Stored records:
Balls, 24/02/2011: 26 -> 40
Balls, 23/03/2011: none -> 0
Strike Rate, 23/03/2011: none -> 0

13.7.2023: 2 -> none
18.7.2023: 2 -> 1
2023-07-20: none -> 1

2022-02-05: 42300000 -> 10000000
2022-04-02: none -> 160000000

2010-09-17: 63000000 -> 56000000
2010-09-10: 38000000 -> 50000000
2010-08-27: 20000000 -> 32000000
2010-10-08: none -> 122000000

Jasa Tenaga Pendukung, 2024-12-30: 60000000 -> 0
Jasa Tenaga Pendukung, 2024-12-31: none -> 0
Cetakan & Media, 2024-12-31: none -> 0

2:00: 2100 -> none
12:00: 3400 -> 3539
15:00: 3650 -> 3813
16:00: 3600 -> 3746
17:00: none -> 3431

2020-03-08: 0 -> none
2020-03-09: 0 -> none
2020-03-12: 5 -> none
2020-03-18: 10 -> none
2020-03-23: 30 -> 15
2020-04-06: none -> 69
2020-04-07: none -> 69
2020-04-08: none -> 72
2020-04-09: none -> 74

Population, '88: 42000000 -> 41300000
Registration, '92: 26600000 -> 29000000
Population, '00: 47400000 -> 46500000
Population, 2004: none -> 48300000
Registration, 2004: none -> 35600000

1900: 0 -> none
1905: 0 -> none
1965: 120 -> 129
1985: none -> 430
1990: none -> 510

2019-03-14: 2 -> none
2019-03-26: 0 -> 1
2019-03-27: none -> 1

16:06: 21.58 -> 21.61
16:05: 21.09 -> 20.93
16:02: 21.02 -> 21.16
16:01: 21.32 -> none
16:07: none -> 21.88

Work to be completed: Give back exactly the lines running from the line that has "Registration, '92: 26600000 -> 29000000" to the end of the entries above.

Completed exercise:
Registration, '92: 26600000 -> 29000000
Population, '00: 47400000 -> 46500000
Population, 2004: none -> 48300000
Registration, 2004: none -> 35600000

1900: 0 -> none
1905: 0 -> none
1965: 120 -> 129
1985: none -> 430
1990: none -> 510

2019-03-14: 2 -> none
2019-03-26: 0 -> 1
2019-03-27: none -> 1

16:06: 21.58 -> 21.61
16:05: 21.09 -> 20.93
16:02: 21.02 -> 21.16
16:01: 21.32 -> none
16:07: none -> 21.88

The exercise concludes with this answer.